The next trip I had was with a different group of people, but close friends nonetheless. We took about an eighth a piece, so about 3.5 grams. Once the shrooms started to take affect, me and a friend took some ecstacy that he had left from about a week before. I had hoped that the ecstacy would keep me in an amazing mood and keep any bad trip away, and I was right. We went up to this point in the city where you can look out over the city and out onto the plains beyond the city. I enjoyed this trip in particular because I finally experienced visuals. I noticed that if I kept looking around, everything was fairly normal, but as soon as I focused on any object, that object would start doing some crazy shit. For instance, I focused on a particular section of clouds, and they swirled around in wierd patterns while slowly changing colors. I focused on a nearby hillside covered with pine trees, and all of a sudden all of the trees were moving around, kind of mingling like a crowd of people. These are but two of many hallucinations I experienced. It was one of the greatest times of my life. My friend and I are incredibly closer because of that trip. At one point, he started having wierd thoughts and he was starting to worry me, but I was still in a decent amount of control, and I reassured him that everything he was feeling was just a complex chemical reaction going down in his brain. He felt better after I talked to him, and we went on tripping and just having an amazing time.

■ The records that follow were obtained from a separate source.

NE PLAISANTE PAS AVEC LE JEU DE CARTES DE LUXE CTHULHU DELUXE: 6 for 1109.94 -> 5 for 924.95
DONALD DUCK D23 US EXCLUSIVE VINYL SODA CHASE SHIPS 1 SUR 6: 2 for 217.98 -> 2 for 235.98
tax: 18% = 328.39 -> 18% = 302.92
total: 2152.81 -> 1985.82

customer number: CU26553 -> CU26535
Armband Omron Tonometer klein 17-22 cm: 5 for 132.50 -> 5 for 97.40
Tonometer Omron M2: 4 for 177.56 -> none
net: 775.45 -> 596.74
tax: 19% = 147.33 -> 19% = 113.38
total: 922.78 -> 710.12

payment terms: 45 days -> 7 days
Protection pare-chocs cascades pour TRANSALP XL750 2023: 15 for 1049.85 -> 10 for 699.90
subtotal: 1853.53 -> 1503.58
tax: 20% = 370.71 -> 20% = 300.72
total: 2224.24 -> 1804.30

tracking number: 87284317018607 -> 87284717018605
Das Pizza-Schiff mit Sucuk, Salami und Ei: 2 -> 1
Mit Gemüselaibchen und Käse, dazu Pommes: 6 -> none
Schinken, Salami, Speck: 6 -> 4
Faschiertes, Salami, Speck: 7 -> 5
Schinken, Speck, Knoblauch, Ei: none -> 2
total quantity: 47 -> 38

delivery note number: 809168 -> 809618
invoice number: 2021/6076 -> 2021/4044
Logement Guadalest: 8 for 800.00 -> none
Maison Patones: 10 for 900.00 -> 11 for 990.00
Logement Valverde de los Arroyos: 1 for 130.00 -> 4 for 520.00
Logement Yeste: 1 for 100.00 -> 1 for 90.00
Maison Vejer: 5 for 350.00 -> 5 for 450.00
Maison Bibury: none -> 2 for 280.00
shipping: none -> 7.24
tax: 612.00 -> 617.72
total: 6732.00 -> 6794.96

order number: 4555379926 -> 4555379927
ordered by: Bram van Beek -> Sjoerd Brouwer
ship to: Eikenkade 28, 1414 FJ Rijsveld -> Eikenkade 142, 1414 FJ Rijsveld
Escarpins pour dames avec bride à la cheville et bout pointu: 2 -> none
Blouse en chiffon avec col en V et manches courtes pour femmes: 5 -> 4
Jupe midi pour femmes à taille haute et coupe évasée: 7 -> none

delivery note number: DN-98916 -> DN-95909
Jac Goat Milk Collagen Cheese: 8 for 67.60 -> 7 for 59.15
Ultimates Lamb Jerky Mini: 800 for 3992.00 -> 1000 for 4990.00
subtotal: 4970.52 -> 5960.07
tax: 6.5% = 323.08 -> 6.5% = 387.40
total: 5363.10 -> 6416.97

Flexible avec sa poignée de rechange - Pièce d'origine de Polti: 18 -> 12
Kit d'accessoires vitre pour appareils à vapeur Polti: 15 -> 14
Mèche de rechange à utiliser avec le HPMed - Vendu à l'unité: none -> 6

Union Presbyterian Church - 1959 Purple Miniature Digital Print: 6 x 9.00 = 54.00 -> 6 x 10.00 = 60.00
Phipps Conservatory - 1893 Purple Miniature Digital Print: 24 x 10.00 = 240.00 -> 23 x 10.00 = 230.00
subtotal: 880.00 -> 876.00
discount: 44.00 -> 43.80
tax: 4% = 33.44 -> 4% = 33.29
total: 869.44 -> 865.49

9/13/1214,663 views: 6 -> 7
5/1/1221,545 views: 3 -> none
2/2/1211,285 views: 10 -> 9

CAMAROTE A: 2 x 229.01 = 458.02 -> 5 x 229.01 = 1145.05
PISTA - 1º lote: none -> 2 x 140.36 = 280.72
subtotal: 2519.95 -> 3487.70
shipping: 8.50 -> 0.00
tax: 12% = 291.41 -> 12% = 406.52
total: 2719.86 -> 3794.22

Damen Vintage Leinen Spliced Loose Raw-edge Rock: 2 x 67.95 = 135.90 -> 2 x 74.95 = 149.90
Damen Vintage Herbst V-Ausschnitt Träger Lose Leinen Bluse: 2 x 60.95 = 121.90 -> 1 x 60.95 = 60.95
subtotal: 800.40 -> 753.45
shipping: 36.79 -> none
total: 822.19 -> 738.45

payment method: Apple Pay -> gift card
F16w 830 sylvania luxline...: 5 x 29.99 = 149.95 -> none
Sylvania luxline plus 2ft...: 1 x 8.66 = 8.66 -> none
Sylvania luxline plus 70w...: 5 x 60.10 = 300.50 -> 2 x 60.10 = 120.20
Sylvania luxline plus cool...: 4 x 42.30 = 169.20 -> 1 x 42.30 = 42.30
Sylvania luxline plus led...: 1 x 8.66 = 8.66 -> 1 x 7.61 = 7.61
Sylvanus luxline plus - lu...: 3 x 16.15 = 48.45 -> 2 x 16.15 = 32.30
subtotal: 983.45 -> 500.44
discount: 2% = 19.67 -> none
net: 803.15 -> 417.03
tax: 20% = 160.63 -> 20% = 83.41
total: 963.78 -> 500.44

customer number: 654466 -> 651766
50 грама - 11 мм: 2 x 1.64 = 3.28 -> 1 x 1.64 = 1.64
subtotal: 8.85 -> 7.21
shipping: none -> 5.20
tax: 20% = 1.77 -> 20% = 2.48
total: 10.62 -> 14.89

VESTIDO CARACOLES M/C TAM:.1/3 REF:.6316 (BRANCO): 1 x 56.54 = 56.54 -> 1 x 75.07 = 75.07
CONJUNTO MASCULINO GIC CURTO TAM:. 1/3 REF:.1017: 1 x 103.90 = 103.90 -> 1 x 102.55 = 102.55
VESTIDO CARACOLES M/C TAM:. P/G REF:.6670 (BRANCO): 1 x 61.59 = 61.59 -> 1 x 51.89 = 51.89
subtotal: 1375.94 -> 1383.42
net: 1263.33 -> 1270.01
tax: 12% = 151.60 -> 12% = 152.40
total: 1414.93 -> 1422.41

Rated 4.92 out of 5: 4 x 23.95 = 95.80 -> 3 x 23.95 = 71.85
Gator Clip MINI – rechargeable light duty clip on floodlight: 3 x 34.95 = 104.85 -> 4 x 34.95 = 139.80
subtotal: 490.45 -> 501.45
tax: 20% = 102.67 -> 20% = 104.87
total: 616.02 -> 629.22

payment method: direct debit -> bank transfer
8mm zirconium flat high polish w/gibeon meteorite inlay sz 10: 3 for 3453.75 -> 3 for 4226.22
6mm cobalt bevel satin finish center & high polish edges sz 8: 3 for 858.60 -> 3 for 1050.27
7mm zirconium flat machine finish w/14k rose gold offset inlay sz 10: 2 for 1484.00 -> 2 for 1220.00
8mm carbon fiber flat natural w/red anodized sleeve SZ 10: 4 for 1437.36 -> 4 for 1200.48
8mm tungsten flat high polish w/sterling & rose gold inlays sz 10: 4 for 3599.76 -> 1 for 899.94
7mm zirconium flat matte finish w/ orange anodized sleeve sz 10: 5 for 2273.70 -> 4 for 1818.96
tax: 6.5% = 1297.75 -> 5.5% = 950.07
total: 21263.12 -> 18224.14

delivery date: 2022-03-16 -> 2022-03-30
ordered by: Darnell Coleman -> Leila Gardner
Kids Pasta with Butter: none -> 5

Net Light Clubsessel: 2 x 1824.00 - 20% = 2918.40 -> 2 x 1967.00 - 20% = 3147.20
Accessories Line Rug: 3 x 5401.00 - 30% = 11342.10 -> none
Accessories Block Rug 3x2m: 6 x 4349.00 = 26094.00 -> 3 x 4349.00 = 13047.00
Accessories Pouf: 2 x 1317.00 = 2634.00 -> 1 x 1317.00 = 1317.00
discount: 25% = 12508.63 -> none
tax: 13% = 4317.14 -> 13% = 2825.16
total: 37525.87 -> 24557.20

So, all in all, although there have been moments of my trips that were not so fun, shrooms have been something I will never regret. If you plan your trips correctly, you will never have a better time in your life. If you have yet to try them, but you want to, my advice is this: be prepared. You have to prepare yourself mentally before doing shrooms. If you don't know what to expect, you will find yourself overwhelmed and probably scared of whats happening to your brain. Keep the thought in the back of your mind that the trip is only temporary. You will probably find yourself thinking, "Holy Shit I've been tripping forever, I just want it to be over." Just wait it out, but enjoy it while you can. In my opinion, they are something to be experienced with the closest of friends, although thats not necessary. As long as you are with people that don't annoy you, or make you feel uncomfortable, you will be fine. They can be a life-changing experience. My perspectives have changed, and so has my life, but in a good way. You can learn a lot about yourself through your trips, I know I have. They have helped me balance my life and concentrate on what I want to do with my life.
I hope you find this helpful/informative, or at the very least entertaining. My best friend is coming into town tomorrow, and we have already prepared for what promises to be an awesome trip this weekend, and I am beyond excited for it. Wish me luck, and I'll see you when I return to reality.